“Our kids are trapped in our neighborhood in terms of bike riding.”

Making cycling and walking safe, convenient and fun in Delaware

“Our kids are trapped in our neighborhood in terms of bike riding.”

September 9, 2012 All Ages and Abilities Cycling Land Use 1

So much of the suburban area where we live is just plain impossible to negotiate unless you are in a car…Our kids are trapped in our neighborhood in terms of bike riding.

– from email to Bike Delaware from “CS”

Here at Bike Delaware World Headquarters we hear observations like “CS”‘s – in one form or another – all the time (as well as experiencing it ourselves every day).  And it makes us wonder.  If we don’t start reversing the trend, will bicycling just die out altogether in a generation or two?  Will bicycling simply become an exotic sport completely divorced from any personal experience in the lives of its spectators?

When we were growing up, we biked everywhere.  It was how we got to explore the wider world on our own without direct adult supervision.  And it was how we started to learn the skills we needed to be independent adults.  It was also how we learned about the responsibilities that come with freedom.  And it allowed us to learn these lessons in a context where the consequence of an error or mistake was a skinned knee or, at worst, a broken bone.

Most of our children today are not nearly so fortunate.  If we allow our children to explore the world by bicycle (which has become rare), we know how ghastly the consequences can be.  Far more commonly, we simply keep our children in a state of unnaturally extended dependency – think video games and “play dates” – until they either get a drivers license or leave home altogether.  And then they have to learn the lessons of responsibility and freedom fast and in a context where a mistake or an error can have literally fatal consequences.

When it comes to our children, we worry about everything under the sun.  “BPA“.  Pesticides in our food.  Pedophiles.  But, in point of fact, motor vehicle crashes are the leading cause of death for U.S. teens, accounting for more than one in three deaths in this age group.  And rates of chronic, life-style related diseases are growing every year.  Neither one of these things are a mystery.  They both relate to the kind of built environment that we have created for ourselves and for our children.

One Response

  1. Delaware Suburbanite says:

    This is a great point. Too often, especially in Delaware, bike lanes are just some paint on the shoulder of the road, if they even exist at all. We need to remember that not all cyclists are capable and comfortable with sharing the road with cars, buses, and trucks whizzing by, with just a 6-inch line of white paint to separate them from a deadly collision.
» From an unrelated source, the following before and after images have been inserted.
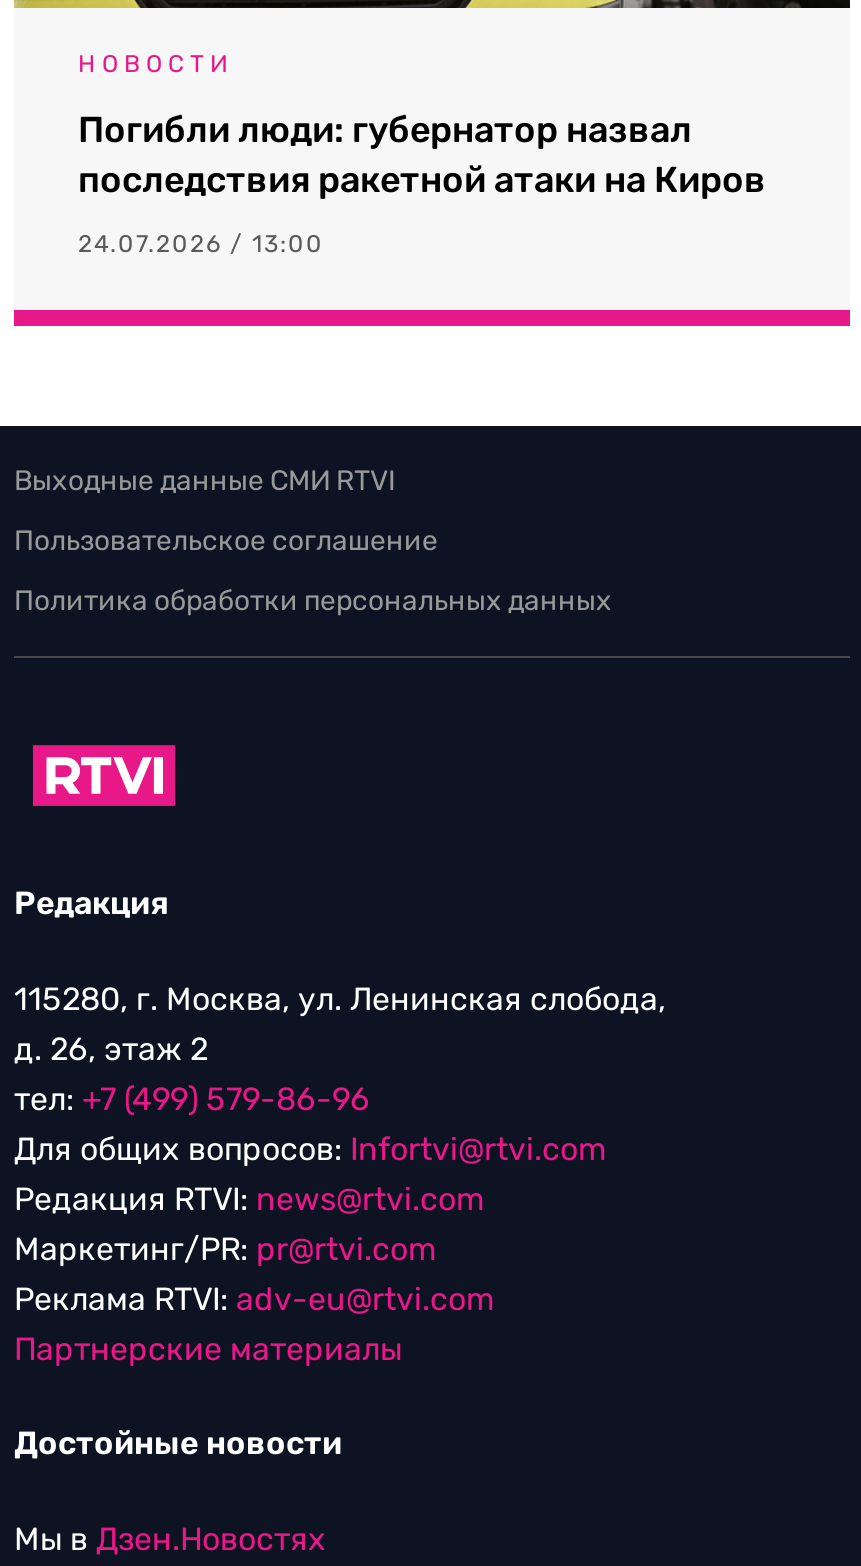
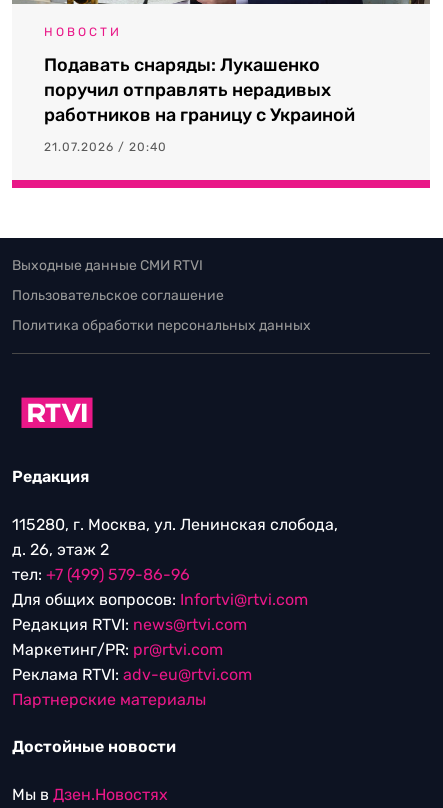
- Погибли люди: губернатор назвал
- последствия ракетной атаки на Киров
+ Подавать снаряды: Лукашенко
+ поручил отправлять нерадивых
+ работников на границу с Украиной

- 24.07.2026 / 13:00
+ 21.07.2026 / 20:40
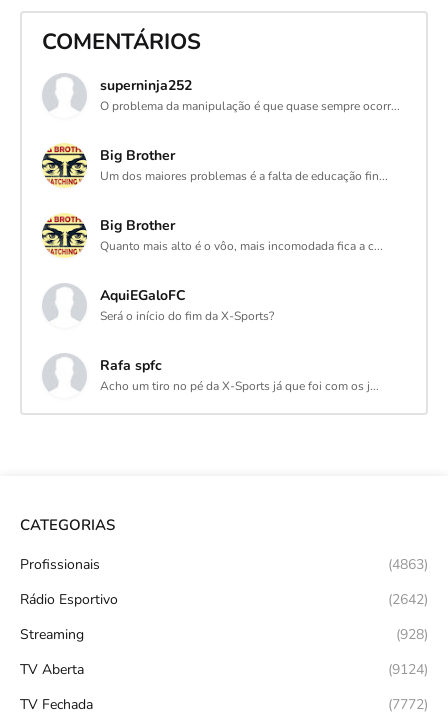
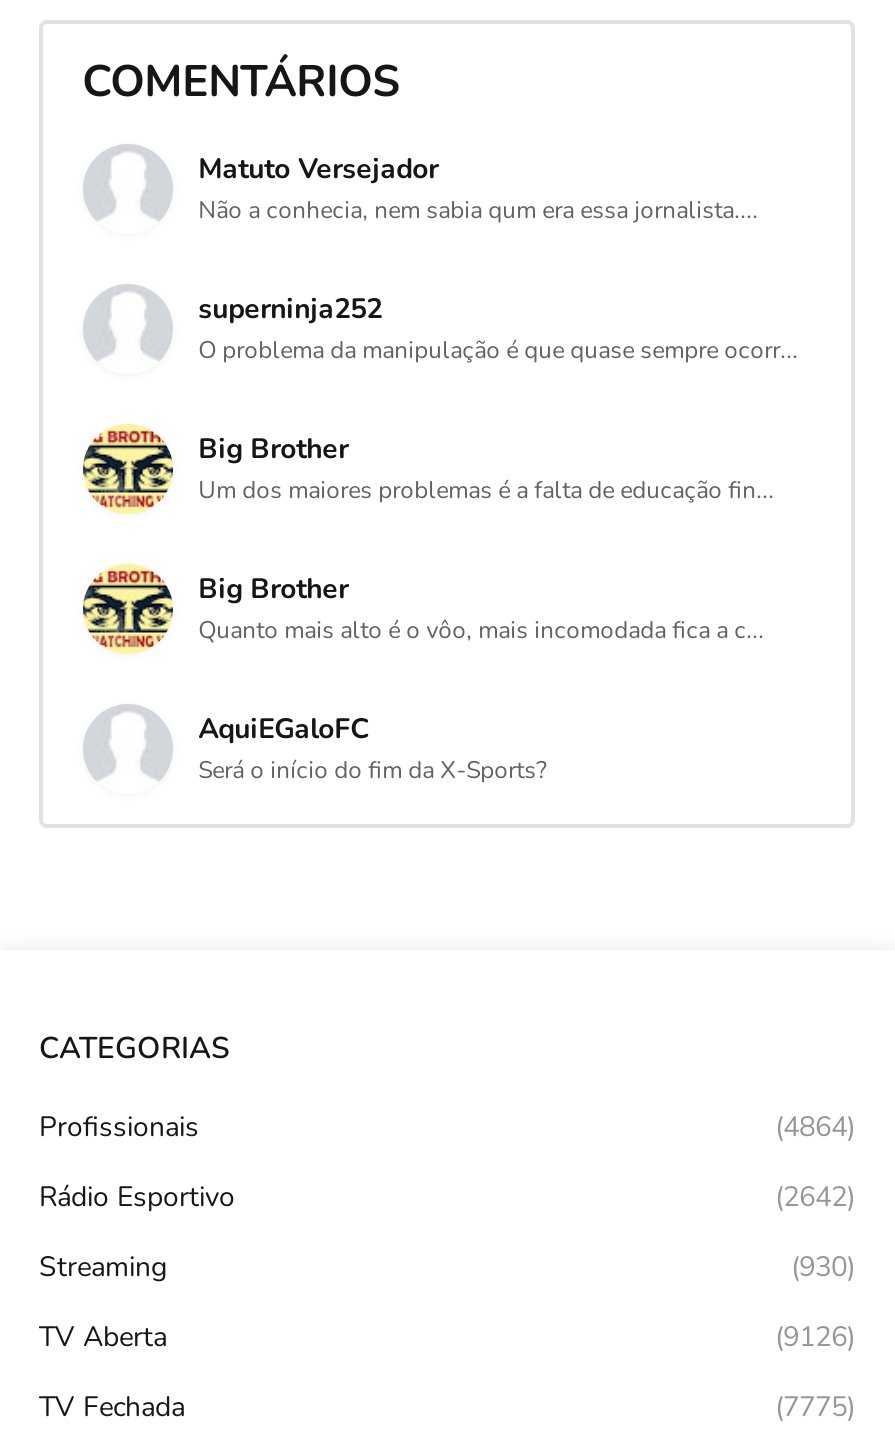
+ Matuto Versejador
+ Não a conhecia, nem sabia qum era essa jornalista....

moved down: [image] | superninja252 | O problema da manipulação é que quase sempre ocorr... | ... | AquiEGaloFC | Será o início do fim da X-Sports?

- Rafa spfc
- Acho um tiro no pé da X-Sports já que foi com os j...

- (4863)
+ (4864)

- (928)
+ (930)

- (9124)
+ (9126)

- (7772)
+ (7775)
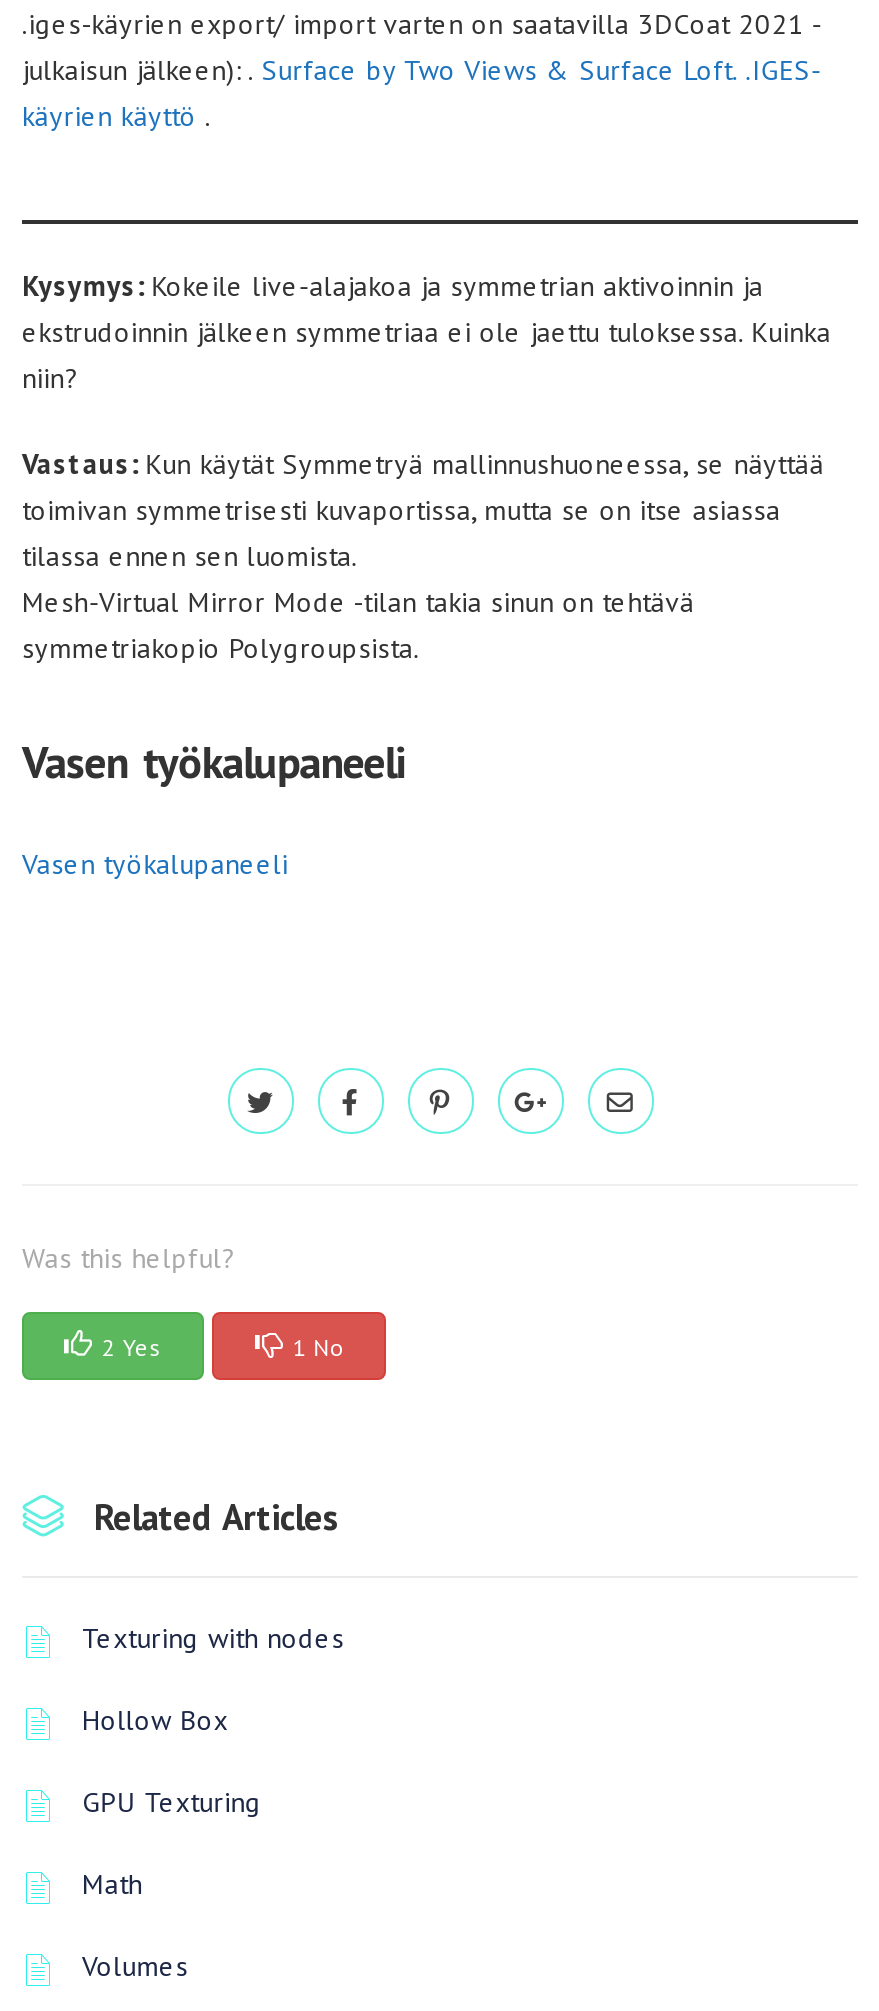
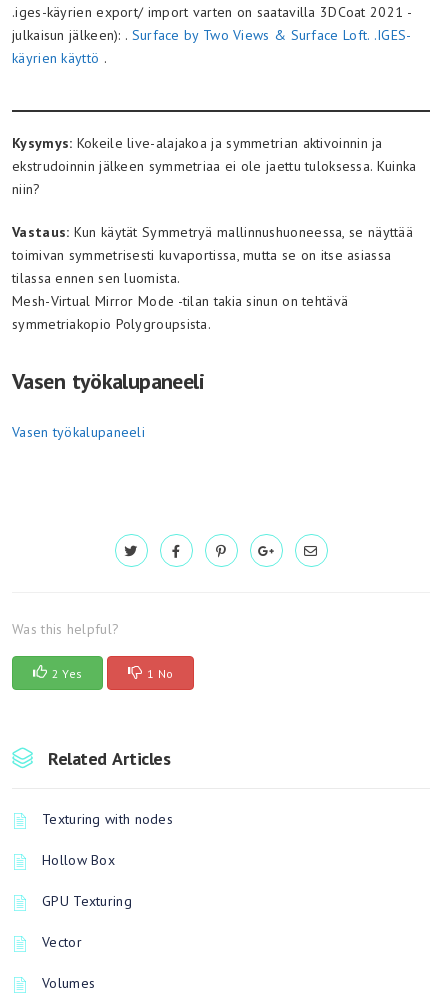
- Math
+ Vector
    Bicycle/pedestrian lanes need to be separated from car and truck traffic by space and physical barriers appropriate for speed of the road. For busy roads, you should have a curb, grass, and either trees or parked cars between the vehicular traffic and the bike/pedestrian access.

    The Complete Streets Initiative, which is now the law for all new roads and road renovations in Delaware, is a good place to start. We should also be building multi-use trails between our isolated suburban neighborhoods, so that kids and families can travel between neighborhoods without going out onto the busy highway-type roads.